A voir la distance parcourue en trottinette, à l'intérieur du musée, par un employé, pour aller récupérer sur une imprimante le document dont il a lancé l'impression, on mesure, plus que de l'extérieur, l'immensité du Musée de l'Histoire de l'Art de Vienne. Comme dans le film de Frederick Wiseman, National Gallery, il n'y a ni musique, ni commentaires, ni interviews et, en plus, ici, il n'y a pas de visiteurs ! Nous sommes directement confrontés aux nombreux aspects de la vie d'un tel établissement où sont conservés des œuvres allant de l'antiquité égyptienne jusqu'au XVIIIe siècle. Le réalisateur profite de la rénovation d'une aile pour nous faire vivre les problèmes d'un grand musée à notre époque.
Il n'y a pas vraiment de fil conducteur, sinon une vue du célèbre tableau de Pieter Brueghel l'ancien, La Tour de Babel (1563), au début et à la fin du film, lorsqu'on le décroche et lorsqu'on l'installe à sa nouvelle place. Entre les deux les scènes se succèdent. Travail des restaurateurs qui découvrent que le tableau attribué à Rubens sur lequel ils travaillent, n'est qu'une esquisse achevée par quelqu'un d'autre pour la vendre. Déception de deux conservateurs qui repartent bredouilles d'une vente aux enchères d'uniformes, dont un costume de valet en livré qui aurait bien complété leurs collections. En revanche, grande satisfaction de recevoir en donation de la part d'un couple âgé, un uniforme en parfait état qui enthousiasme les gens du musée.
Les scènes montrant la taille du musée - ses kilomètres de rayonnages, d'armoires coulissantes, de cimaises de stockage - succèdent aux scènes relatives aux travaux de réaménagement de la Kunstkammer où sont exposées les collections d'objets d'art des Habsbourg. Cela commence par une scène surréaliste. Dans une immense salle vide en parfait état, au plafond décoré de somptueuses peintures, un ouvrier rentre, se dirige au milieu de la pièce et donne un grand coup de pioche dans le plancher, qui sera ainsi complètement détruit !
Pendant les travaux, dans d'autres services, on s'intéresse à la nouvelle communication du musée. « Impérial » est un mot vendeur, donc tout sera « impérial ». Au cours d'une réunion, une personne présente le projet de macaron pour que chacun donne son avis. On n'entend que celui du directeur, très critique ; les autres participants se taisent. En revanche quand la direction demande aux surveillants leur avis sur la nouvelle organisation, une femme se lève et explique que si eux, les gardiens, pardon, le personnel d'accueil, font partie du petit personnel du musée, ils aimeraient connaître les personnes des autres services. Depuis douze ans qu'elle est là, personne ne l'a présentée aux autres employés au cours du repas de Noël. Elle espère que ce sera fait avant 2020 !

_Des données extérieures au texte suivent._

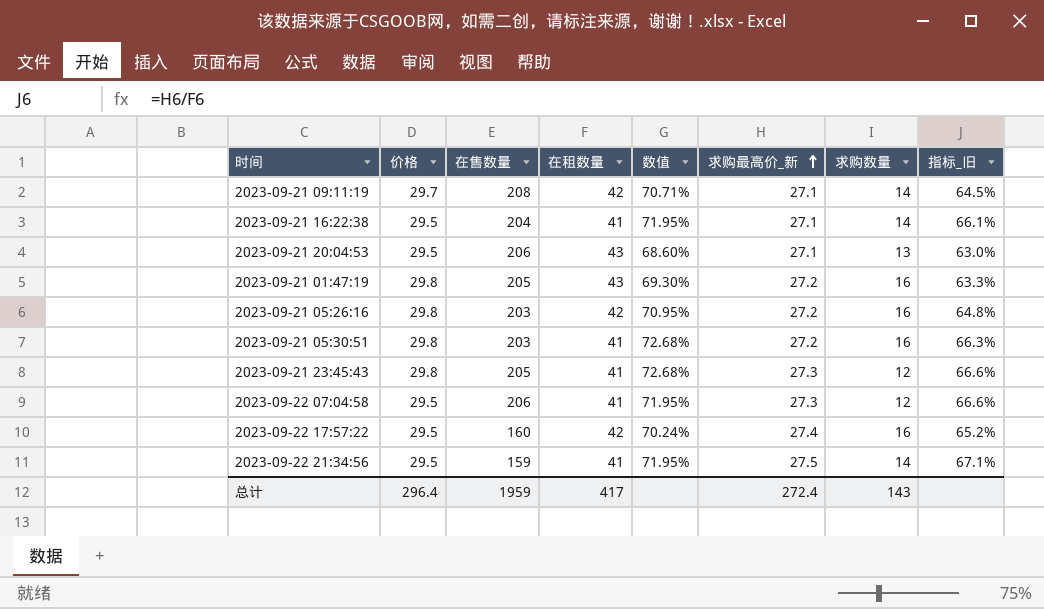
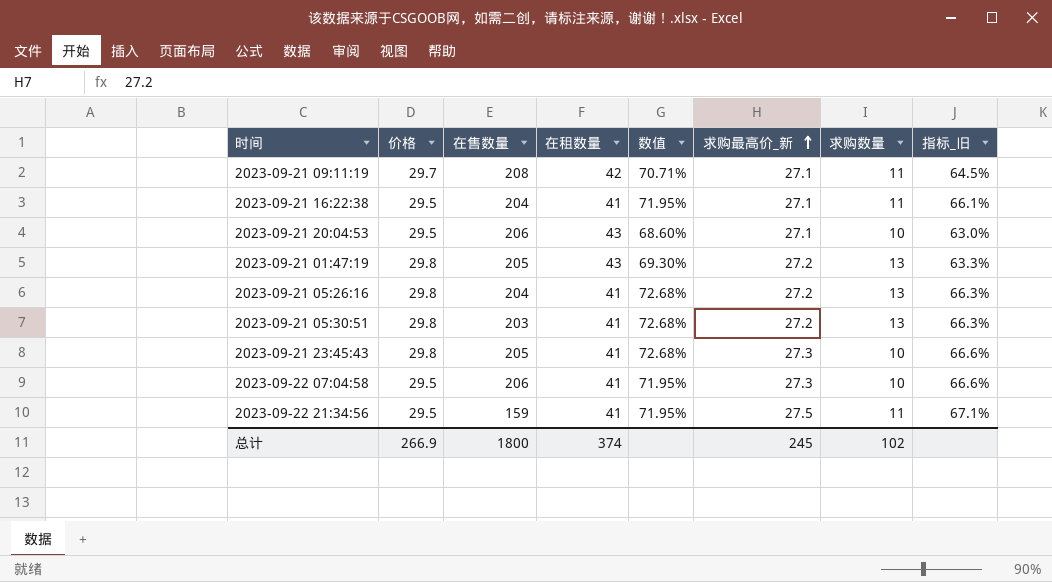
row 2023-09-22 17:57:22: 29.5 | 160 | 42 | 70.24% | 27.4 | 16 | 65.2% -> none
2023-09-21 09:11:19 | 求购数量: 14 -> 11
2023-09-21 16:22:38 | 求购数量: 14 -> 11
2023-09-21 20:04:53 | 求购数量: 13 -> 10
2023-09-21 01:47:19 | 求购数量: 16 -> 13
2023-09-21 05:26:16 | 在售数量: 203 -> 204
2023-09-21 05:26:16 | 在租数量: 42 -> 41
2023-09-21 05:26:16 | 数值: 70.95% -> 72.68%
2023-09-21 05:26:16 | 求购数量: 16 -> 13
2023-09-21 05:26:16 | 指标_旧: 64.8% -> 66.3%
2023-09-21 05:30:51 | 求购数量: 16 -> 13
2023-09-21 23:45:43 | 求购数量: 12 -> 10
2023-09-22 07:04:58 | 求购数量: 12 -> 10
2023-09-22 21:34:56 | 求购数量: 14 -> 11
总计 | 价格: 296.4 -> 266.9
总计 | 在售数量: 1959 -> 1800
总计 | 在租数量: 417 -> 374
总计 | 求购最高价_新: 272.4 -> 245
总计 | 求购数量: 143 -> 102

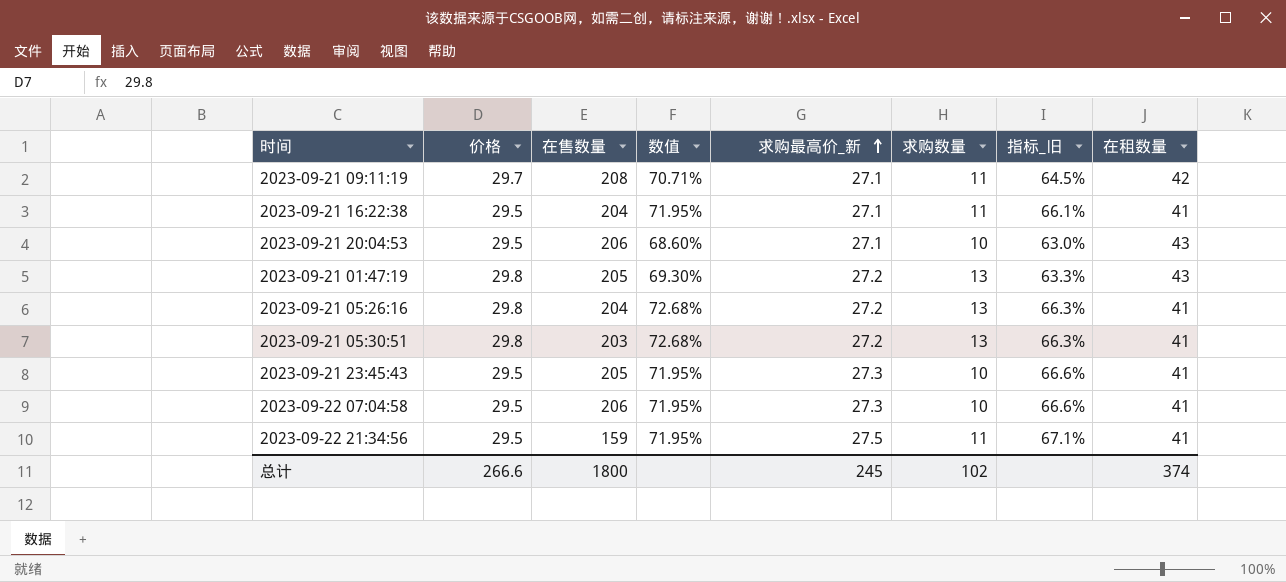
column 在租数量 | position: 4 -> 8
2023-09-21 23:45:43 | 价格: 29.8 -> 29.5
2023-09-21 23:45:43 | 数值: 72.68% -> 71.95%
总计 | 价格: 266.9 -> 266.6

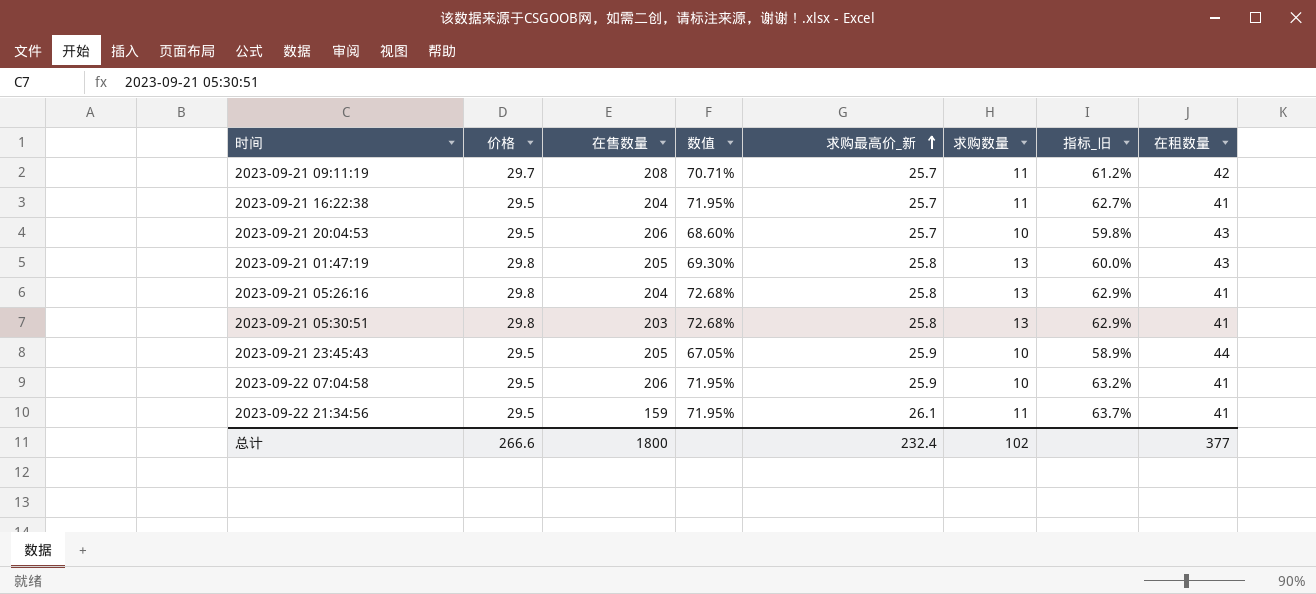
2023-09-21 09:11:19 | 求购最高价_新: 27.1 -> 25.7
2023-09-21 09:11:19 | 指标_旧: 64.5% -> 61.2%
2023-09-21 16:22:38 | 求购最高价_新: 27.1 -> 25.7
2023-09-21 16:22:38 | 指标_旧: 66.1% -> 62.7%
2023-09-21 20:04:53 | 求购最高价_新: 27.1 -> 25.7
2023-09-21 20:04:53 | 指标_旧: 63.0% -> 59.8%
2023-09-21 01:47:19 | 求购最高价_新: 27.2 -> 25.8
2023-09-21 01:47:19 | 指标_旧: 63.3% -> 60.0%
2023-09-21 05:26:16 | 求购最高价_新: 27.2 -> 25.8
2023-09-21 05:26:16 | 指标_旧: 66.3% -> 62.9%
2023-09-21 05:30:51 | 求购最高价_新: 27.2 -> 25.8
2023-09-21 05:30:51 | 指标_旧: 66.3% -> 62.9%
2023-09-21 23:45:43 | 数值: 71.95% -> 67.05%
2023-09-21 23:45:43 | 求购最高价_新: 27.3 -> 25.9
2023-09-21 23:45:43 | 指标_旧: 66.6% -> 58.9%
2023-09-21 23:45:43 | 在租数量: 41 -> 44
2023-09-22 07:04:58 | 求购最高价_新: 27.3 -> 25.9
2023-09-22 07:04:58 | 指标_旧: 66.6% -> 63.2%
2023-09-22 21:34:56 | 求购最高价_新: 27.5 -> 26.1
2023-09-22 21:34:56 | 指标_旧: 67.1% -> 63.7%
总计 | 求购最高价_新: 245 -> 232.4
总计 | 在租数量: 374 -> 377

Les problèmes budgétaires de cet établissement sont au cœur des discussions. Le musée met ainsi en vente au prix de 29.980 euros 333 copies du manuscrit sur lequel l'empereur prêtait serment pour financer la restauration. La responsable d'une galerie a l'impression que son budget diminue au fil des réunions. On voit la même diriger le nouvel accrochage des tableaux. Même si celui-ci a été préparé sur un ordinateur, comme si on jouait aux cartes, c'est en vrai, à la main, que l'on déplace les immenses tableaux pour juger de leur effet. « Ça ne fonctionne pas ! » dit la dame, et on recommence…
Il y a aussi des visiteurs, pas encore ceux qui payent, mais des officiels venus voir les travaux, ou bien le directeur du British Museum qui s'émerveille comme un enfant devant le bateau mécanique qu'un restaurateur a eu toutes les peines du monde à remonter, qui admire les grandes salles de ce musée, construit à cet effet, ou qui s'inquiète de savoir si le nouvel éclairage, conçu par un grand designer, est effectivement déjà prêt pour l'inauguration. Ainsi avec ces bribes de la vie des quelque 400 personnes qui travaillent dans ce musée, on mesure que le temps a une autre dimension pour elles. Pas de précipitation mais des gestes lents, précis et attentionnés, même pour donner à manger à des pigeons. Un film très réussi qui intéressera tous les amateurs de musées et les autres. Sortie en salles le 4 mars 2015.